Does putting sugar into the gas tank ruin a car’s engine?
No, putting sugar into the gas tank does not ruin a car’s engine. But it may still cause damage to other parts of the vehicle.
WHAT WE FOUND
The idea that a car engine could be ruined by someone putting sugar into the vehicle’s gas tank has been around for decades. References are made to it in the 1996 movie Kingpin, as well as in songs by country singer Chris Stapleton and punk band Less Than Jake.
YourMechanic, which connects people to mechanics who provide mobile repair, maintenance and inspection, describes it as a “tall tale” and a post on a Salem, Oregon, Subaru’s dealership calls the idea an “urban legend.”
“As the legend goes, the sugar will dissolve in the gas tank,” the post says. “Then, when the gas is brought up into the engine, the dissolved sugar will caramelize. This then coats the engine's components, completely ruining it.”

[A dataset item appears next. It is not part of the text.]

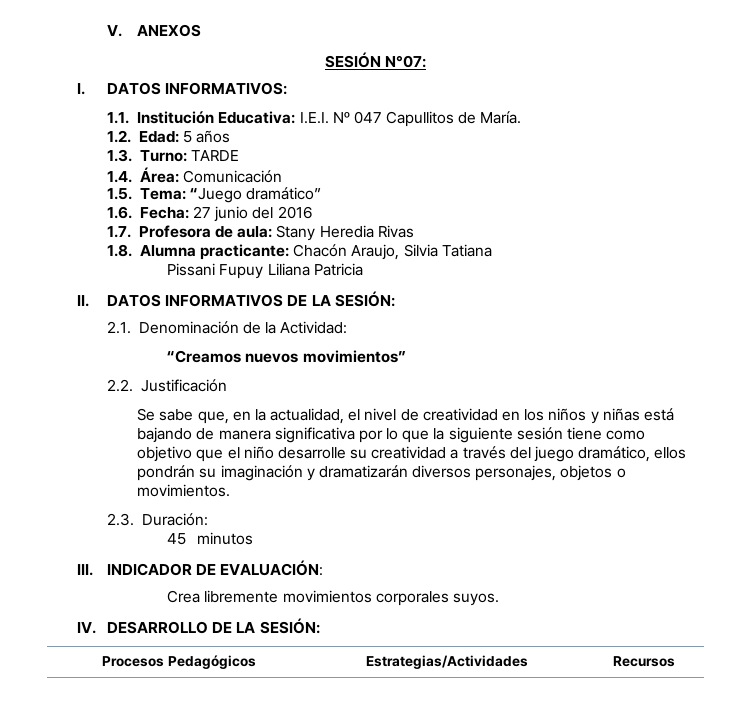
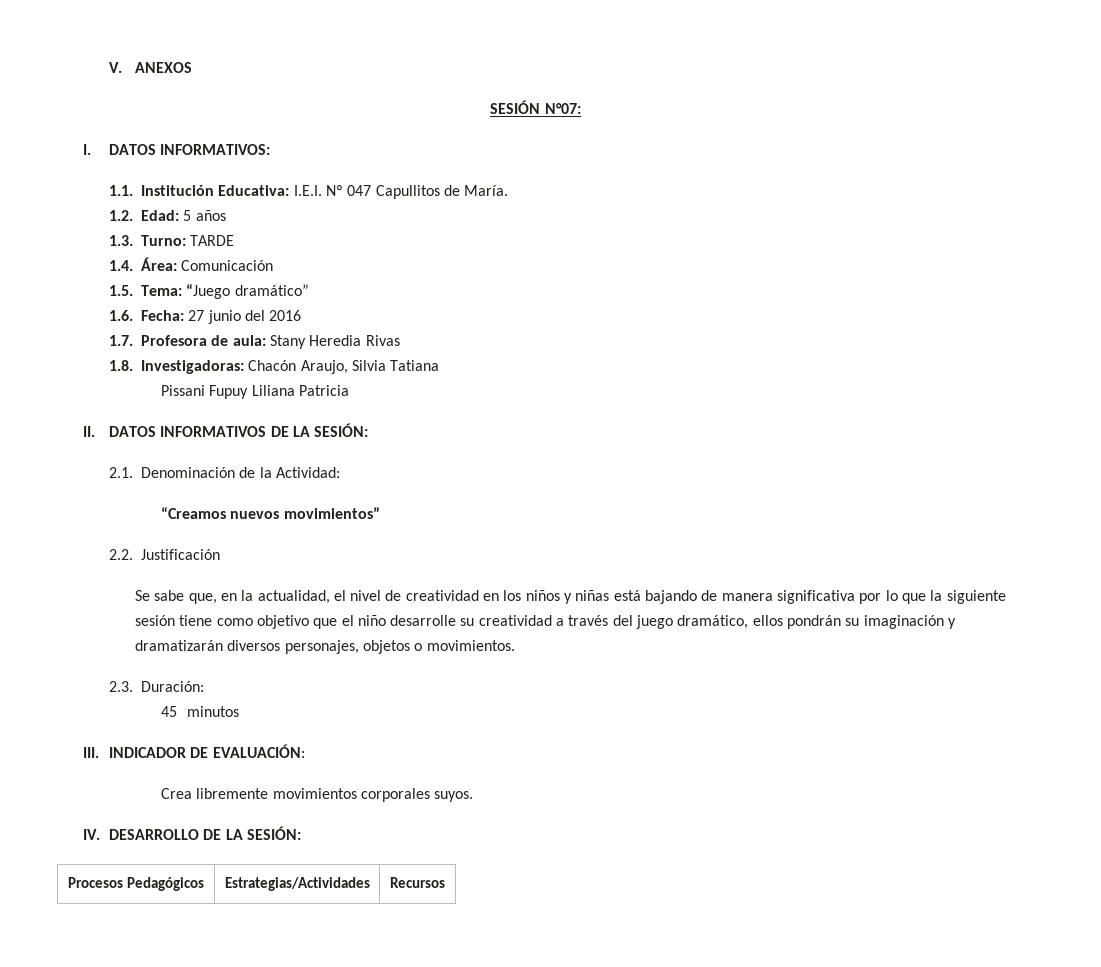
- 1.8. Alumna practicante: Chacón Araujo, Silvia Tatiana
+ 1.8. Investigadoras: Chacón Araujo, Silvia Tatiana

But that’s not what happens. The Subaru dealership says sugar does not dissolve in gasoline as theorized. Instead, the sugar remains in its granular state and settles to the bottom of the tank.
YourMechanic says other parts of the car would catch any of the sugar that makes its way out of the gas tank.
“Plus, when you factor in the multiple filters running along today’s modern fuel system, by the time the gasoline did reach the fuel injectors, it would be incredibly clean and free of any sugar,” YourMechanic says.
While it won’t ruin the engine, some maintenance may be necessary if someone puts sugar into a gas tank. The Subaru dealership said depending on the amount of sugar, the fuel injectors or fuel filter could clog up. As a result, the fuel filter may need to be replaced or the gas tank may need to be emptied.
“This means that it's a nasty trick that will end up costing you money, but nowhere near the amount of complete engine destruction,” the dealership’s post says.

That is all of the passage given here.